Si elle veut s’attaquer aux abus des entreprises, ce sera peut-être sous l’angle de l’égalité des sexes et des races. Elle fait déjà avancer un plan de 2 000 milliards de dollars pour mettre en place une éducation préscolaire universelle et améliorer la garde d’enfants et les soins aux personnes âgées (où de nombreuses femmes issues de minorités travaillent). Elle aimerait instaurer des réductions d’impôts permanentes pour les familles de la classe ouvrière.
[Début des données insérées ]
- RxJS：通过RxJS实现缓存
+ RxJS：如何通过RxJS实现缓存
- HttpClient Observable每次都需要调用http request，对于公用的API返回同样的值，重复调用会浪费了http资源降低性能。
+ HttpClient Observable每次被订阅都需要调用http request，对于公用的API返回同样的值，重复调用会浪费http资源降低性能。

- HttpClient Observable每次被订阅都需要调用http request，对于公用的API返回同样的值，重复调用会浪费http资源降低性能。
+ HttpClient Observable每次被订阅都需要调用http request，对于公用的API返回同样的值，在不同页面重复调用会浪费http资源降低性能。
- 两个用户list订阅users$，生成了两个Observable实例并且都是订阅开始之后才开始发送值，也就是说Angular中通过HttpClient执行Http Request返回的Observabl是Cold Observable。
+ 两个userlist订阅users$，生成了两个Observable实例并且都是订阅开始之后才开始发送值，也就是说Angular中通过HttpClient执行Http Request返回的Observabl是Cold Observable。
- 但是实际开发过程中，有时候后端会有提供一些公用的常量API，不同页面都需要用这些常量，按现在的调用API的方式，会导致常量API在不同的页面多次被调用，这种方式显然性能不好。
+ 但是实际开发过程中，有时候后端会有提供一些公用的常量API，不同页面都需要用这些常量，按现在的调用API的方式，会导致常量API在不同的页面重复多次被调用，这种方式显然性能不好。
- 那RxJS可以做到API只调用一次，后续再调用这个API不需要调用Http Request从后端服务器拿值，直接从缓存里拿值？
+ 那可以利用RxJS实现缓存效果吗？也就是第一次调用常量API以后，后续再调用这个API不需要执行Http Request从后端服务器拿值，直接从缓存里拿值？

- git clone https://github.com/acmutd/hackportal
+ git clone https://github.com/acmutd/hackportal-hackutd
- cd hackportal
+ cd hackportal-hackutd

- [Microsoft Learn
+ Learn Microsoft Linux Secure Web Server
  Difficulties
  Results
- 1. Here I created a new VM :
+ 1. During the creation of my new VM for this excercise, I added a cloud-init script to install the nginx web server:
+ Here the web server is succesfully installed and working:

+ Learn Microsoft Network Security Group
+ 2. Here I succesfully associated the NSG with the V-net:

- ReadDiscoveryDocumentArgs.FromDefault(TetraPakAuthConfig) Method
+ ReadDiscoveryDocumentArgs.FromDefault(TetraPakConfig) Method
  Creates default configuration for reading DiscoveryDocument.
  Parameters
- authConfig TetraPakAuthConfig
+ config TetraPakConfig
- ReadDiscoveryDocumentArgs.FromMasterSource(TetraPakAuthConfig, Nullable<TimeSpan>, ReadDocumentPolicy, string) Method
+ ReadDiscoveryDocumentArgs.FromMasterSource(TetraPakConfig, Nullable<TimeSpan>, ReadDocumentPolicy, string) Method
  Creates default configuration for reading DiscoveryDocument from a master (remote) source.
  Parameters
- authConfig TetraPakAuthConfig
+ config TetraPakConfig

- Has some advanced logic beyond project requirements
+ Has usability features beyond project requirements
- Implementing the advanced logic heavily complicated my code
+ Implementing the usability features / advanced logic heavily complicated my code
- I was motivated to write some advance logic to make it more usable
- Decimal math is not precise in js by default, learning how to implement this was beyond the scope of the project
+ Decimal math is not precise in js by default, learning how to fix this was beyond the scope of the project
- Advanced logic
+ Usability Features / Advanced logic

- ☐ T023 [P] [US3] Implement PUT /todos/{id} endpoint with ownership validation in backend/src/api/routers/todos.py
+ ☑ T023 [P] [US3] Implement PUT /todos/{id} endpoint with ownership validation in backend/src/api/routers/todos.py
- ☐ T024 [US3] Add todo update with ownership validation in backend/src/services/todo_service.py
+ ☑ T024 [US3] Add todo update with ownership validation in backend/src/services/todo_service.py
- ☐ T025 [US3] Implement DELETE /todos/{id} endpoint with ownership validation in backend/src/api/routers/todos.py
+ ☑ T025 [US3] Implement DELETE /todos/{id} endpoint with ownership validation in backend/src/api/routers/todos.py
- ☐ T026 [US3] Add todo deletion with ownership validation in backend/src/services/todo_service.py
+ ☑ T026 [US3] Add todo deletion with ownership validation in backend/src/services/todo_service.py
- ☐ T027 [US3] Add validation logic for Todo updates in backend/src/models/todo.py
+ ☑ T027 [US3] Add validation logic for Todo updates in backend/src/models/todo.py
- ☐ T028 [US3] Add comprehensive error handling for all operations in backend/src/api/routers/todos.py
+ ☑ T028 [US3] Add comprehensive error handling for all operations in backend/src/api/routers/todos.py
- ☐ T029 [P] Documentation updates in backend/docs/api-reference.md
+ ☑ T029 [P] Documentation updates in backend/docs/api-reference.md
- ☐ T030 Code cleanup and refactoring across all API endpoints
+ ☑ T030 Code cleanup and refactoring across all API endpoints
Mais encore une fois, c’est la politique démocrate comme d’habitude. Je pense que Harris comprend à quel point le pendule politique et économique s’est éloigné du paradigme néolibéral qui a régné pendant des décennies. Mais elle devrait peut-être s’intéresser plus en profondeur aux raisons pour lesquelles les marchés ne fonctionnent pas toujours et à la façon dont les grandes entreprises utilisent le pouvoir économique et politique pour les déformer.

Cela nécessite un intérêt pour l’économie que Harris n’a peut-être pas. Alors que Biden a passé du temps à lire des articles universitaires sur la gouvernance d’entreprise, le court-termisme des marchés financiers et la politique du travail, les passions de Harris sont les droits des femmes, les droits civiques, la Cour suprême et la protection de la démocratie.

Ce sont là de formidables atouts, surtout à ce moment de l’histoire et compte tenu de son adversaire. Mais pour gagner, elle doit également réaffirmer son engagement envers les principes fondamentaux de la Bidennomics, qui consiste en réalité à lutter contre les concentrations de pouvoir, que ce soit dans les entreprises ou dans les pays (comme la Chine), afin de garantir un marché véritablement équitable. Sinon, elle risque de perdre les électeurs de la classe ouvrière dans des domaines qui compteront en novembre.

Il y a quelques tâches faciles à accomplir dans un premier temps. Harris devrait prendre ses distances avec les donateurs milliardaires qui tentent de dicter la politique. Elle devrait reconnaître le réalignement bipartisan autour de la politique antitrust aux États-Unis et saluer le travail accompli par Khan et Kanter pour lutter contre le pouvoir des monopoles. Elle devrait souligner le fait qu’elle a présidé le groupe de travail du président sur les droits des travailleurs et exposer ce qu’elle ferait pour soutenir non seulement les investissements et les réductions d’impôts, mais aussi l’emploi et les syndicats.

La candidature de Harris a modifié de manière importante les termes de l’élection présidentielle, et elle a le vent en poupe. Mais novembre est encore loin. Elle ne devrait pas se laisser aller à ses propres buts.